G4S: providing a public service, subject to public law principles
In May this year, G4S were given the contract to provide accommodation to asylum seekers in the Midlands but there were serious delays in finding suitable or adequate accommodation for many.
This was the case for our client who had been living in Initial Accommodation for three months and suffers with PTSD and has had his right leg is amputated below the knee. He had fallen in the bathroom on five separate occasions and his fragile mental state was being exacerbated by his living conditions.
We sent a pre-action letter to G4S threatening Judicial Review on the basis that the Initial Accommodation was unsuitable for a man with our client’s disability and that the continued delay in providing adequate accommodation to him was unreasonable on public law grounds. Happily, G4S agreed and found suitable alternative accommodation for our client within days.

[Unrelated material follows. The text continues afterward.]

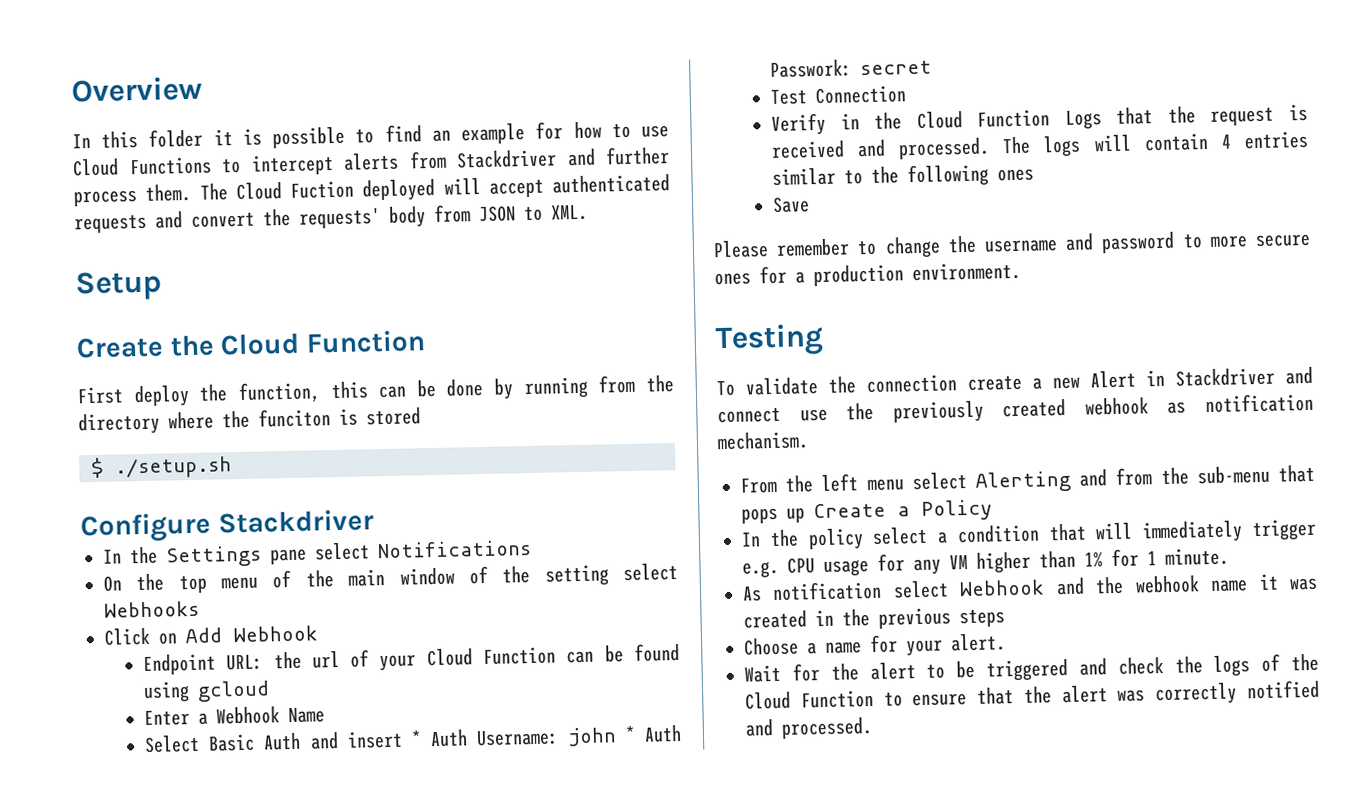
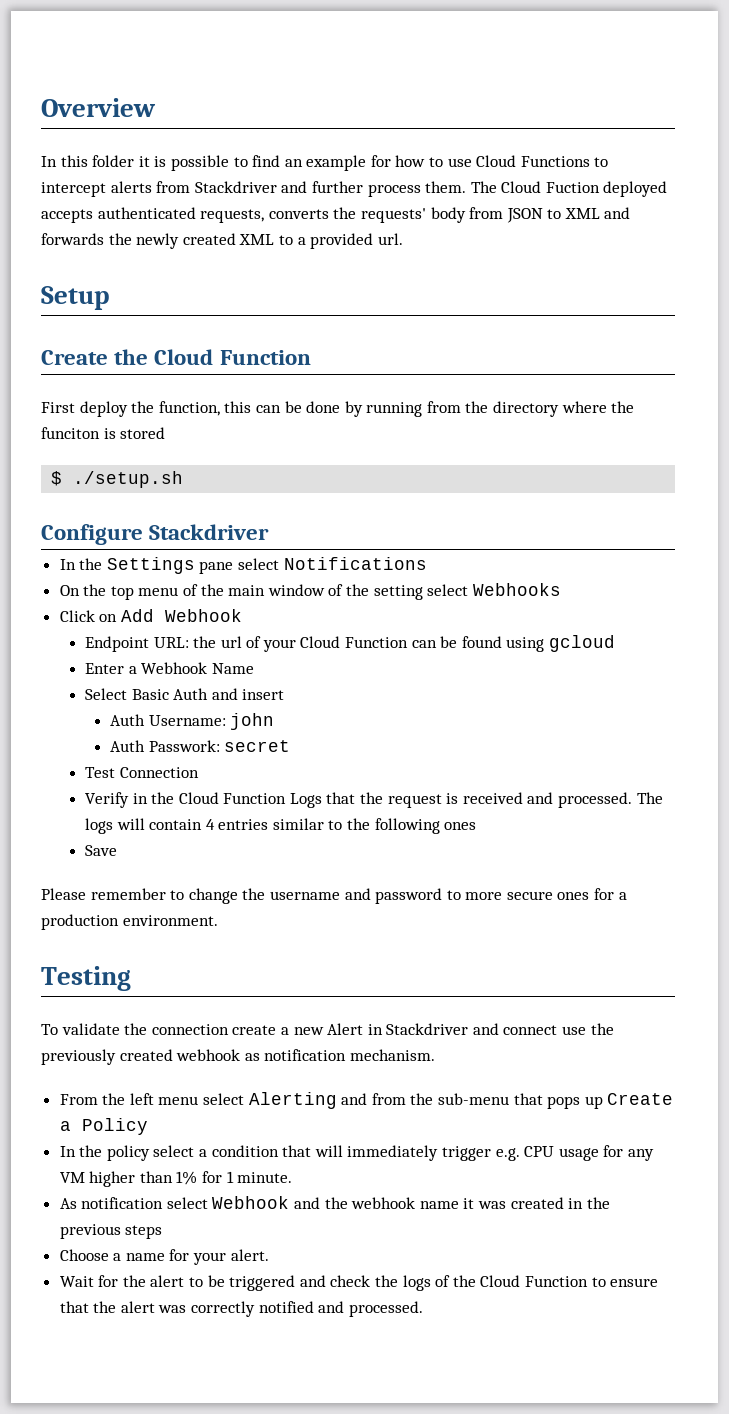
[443,174,670,198] [74,211,255,234] will accept authenticated requests and convert -> [41,207,329,223] accepts authenticated requests, converts
[551,204,588,221] XML. -> [564,207,631,219] [41,233,403,249] XML and forwards the newly created XML to a provided url.
[410,730,422,747] * -> (285, 694) //
[624,725,636,743] * -> (275, 721) //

Whilst we are pleased that there was a successful outcome for our client in this case, we are also aware that many other people continue to be poorly served by the increasing number of private providers of public services.
Our argument is that many private providers of public services avoid scrutiny of the way in which they are providing these services and claim not to be subject to public law principles and Judicial Review. We believe that this case shows they should be.
Public scrutiny of the way in which services are provided is essential in a democratic society. This creeping privatisation disempowers all of us by excluding us from the courts as a means of challenge or redress when services are performed badly, unlawful decisions are made or administration is poor.